シスコとNEC、AIガバナンス分野で協業–企業のAI活用をリスクから保護

今回は「シスコとNEC、AIガバナンス分野で協業–企業のAI活用をリスクから保護」についてご紹介します。

関連ワード (セキュリティ等) についても参考にしながら、ぜひ本記事について議論していってくださいね。

本記事は、ZDNet Japan様で掲載されている内容を参考にしておりますので、より詳しく内容を知りたい方は、ページ下の元記事リンクより参照ください。


 シスコシステムズ(シスコ)とNECは3月26日、AIガバナンス分野で協業し、2025年1月に米国で発表されたAI向けセキュリティソリューション「CISCO AI Defense」とNECのコンサルティングサービスを組み合わせたNECのAIガバナンスサービスを国内で2025年秋に提供開始すると発表した。

 概要を説明したシスコ 代表執行役員社長の濱田義之氏は、近年セキュリティやAIへの注力が目立つ同社について「シスコがネットワークを基盤にした会社であることに変わりはない。
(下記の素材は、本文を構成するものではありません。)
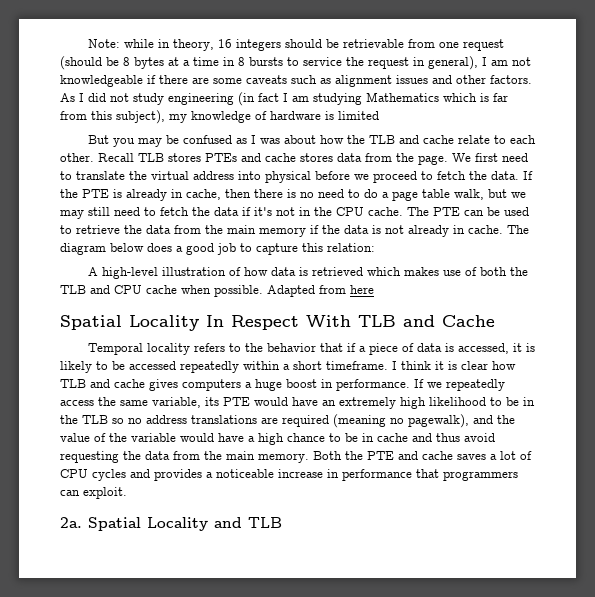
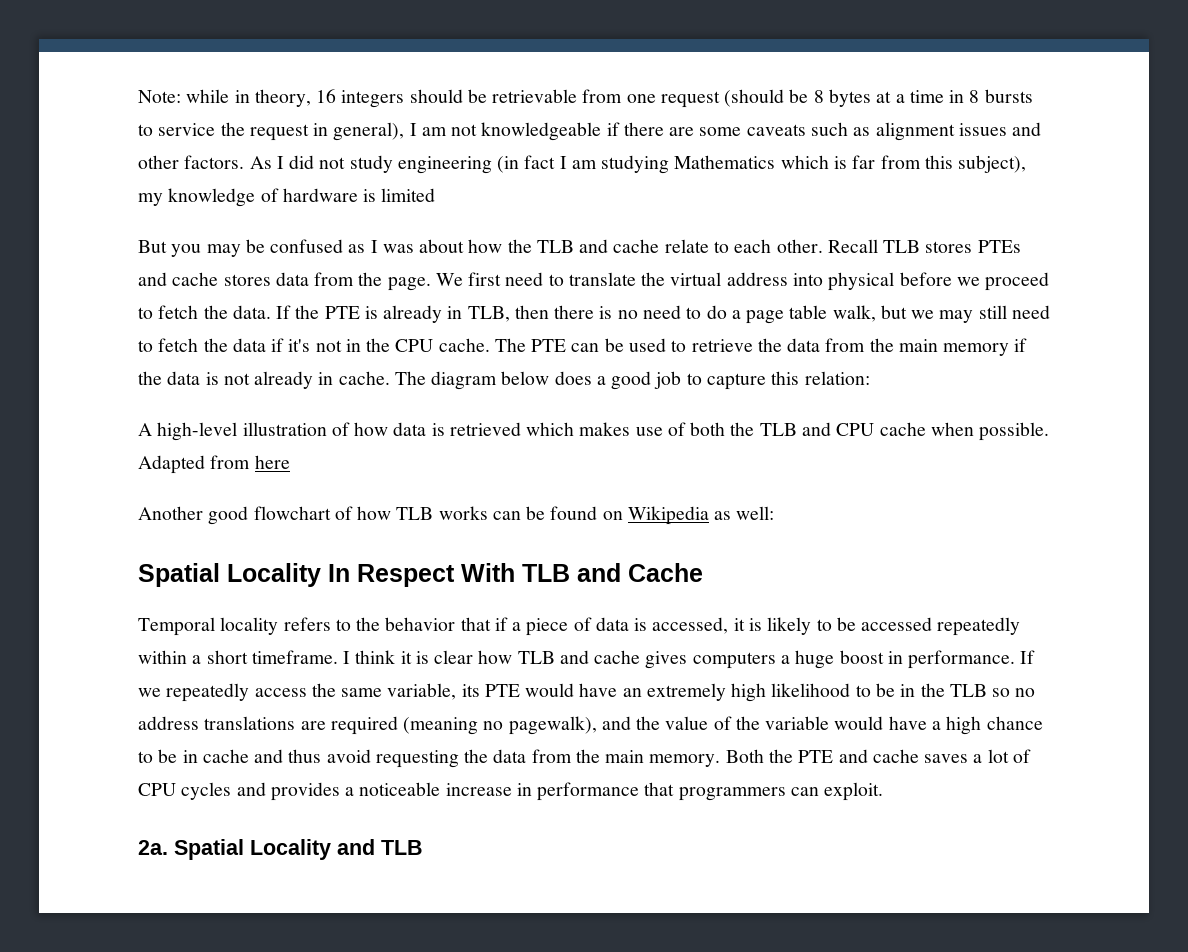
- If the PTE is already in cache, then there is no need to do a page table walk, but we may still need to fetch the data if it's not in the CPU cache.
+ If the PTE is already in TLB, then there is no need to do a page table walk, but we may still need to fetch the data if it's not in the CPU cache.
+ Another good flowchart of how TLB works can be found on Wikipedia as well:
われわれは、卓越したネットワーク企業になりたいと考えている。卓越したネットワーク企業になるには、卓越したセキュリティの会社でなければいけない。卓越したセキュリティ企業であるには、卓越したAI企業でなければならない。卓越したAI企業になるには、卓越したデータ企業でなければいけない」と語り、近年のSplunk買収などの積極的なM&A戦略の背景を明かした。

 濱田氏は、今回のテーマであるAI保護のための包括的なソリューション・CISCO AI Defenseについて「企業がセキュアな環境でAIのトランスフォーメーションを支援するソリューション」だと説明し、さらに「AIの活用が進むと同時に、安全上の懸念やセキュリティの脅威もこれまでにないスピードで進む。従来のサイバーセキュリティソリューションでの対応が難しくなる中で、組織のAIへのセキュアなアクセス制御アルゴリズム、レッドチーミング、高度なリアルタイム脅威検出、AIセーフティー、AIセキュリティなどで企業のAI活用をリスクから保護するソリューションだ」とした。

 CISCO AI Defenseを含むAIセキュリティの開発責任者と紹介されたシスコ セキュリティ ビジネス グループのバイスプレジデント(VP)でAI製品担当のDJ Sampath(DJ サンパス)氏は、AIが急速に発展し、AIエージェントがタスクを処理してくれる現状に関して「世界人口が突然10倍になったかのような労働生産性が実現されようとしている」と語り、従来は人間が処理するしかなかったタスクをAIが効率よく処理できるようになることで、生産性に関する考え方の基準がこれまでとは根本的に変わると指摘した。

 その上でSampath氏は「リスクに関しても前例のない規模で新たな種類のリスクが生じることになる」とし、その理由として「AIが非決定論的であること」を挙げた。その意味について同氏は「生成AIのチャットボットに同じ質問を2回繰り返してみると、その度に違う答えが返ってくる」と端的に説明した。

 従来のプログラムのように、同じ状況に対しては常に全く同じ反応が返ってくるのであればテストも容易だが、毎回答えが異なるのであれば、正しい答えが返ってくるのかどうか、不適切な回答を返すことがないかどうか、どうやって確認すればよいのだろうか。「非決定論的な挙動をするAIモデルをシステム内に取り込むことで、新たな種類のリスク要因が生じる」とSampath氏は指摘する。

 CISCO AI Defenseでは、AIに対する保護を「Safety(セーフティー)」と「Security(セキュリティ)」の2つの側面から考える。SafetyはAIモデルが期待通りの挙動をすることで、ハルシネーションと言われるような不適切な回答を返すことがないように保護することを意味する。一方、Securityは外部からの悪意ある攻撃からAIシステムを保護することを意味する。AIアプリケーションの活用が拡大し、重要なタスクの処理に使われるようになることが想定されるため、SafetyとSecurityの両方を担保することが喫緊の課題となっている。

 CISCO AI Defenseに実装される保護手法の一つが「ガードレール」だ。不適切な回答を返さないよう、回答をチェックして必要に応じてブロックする仕組みとして導入されるガードレールは、主要な大規模言語モデル(LLM)などではあらかじめ実装されることが増えているが、企業内でさまざまなAIモデルを多数併用するようになっていることから、保護レベルをそろえる必要からも別途一貫したガードレール機能を全てのAIシステムに対して包括的に適用することが有効だと考えられる。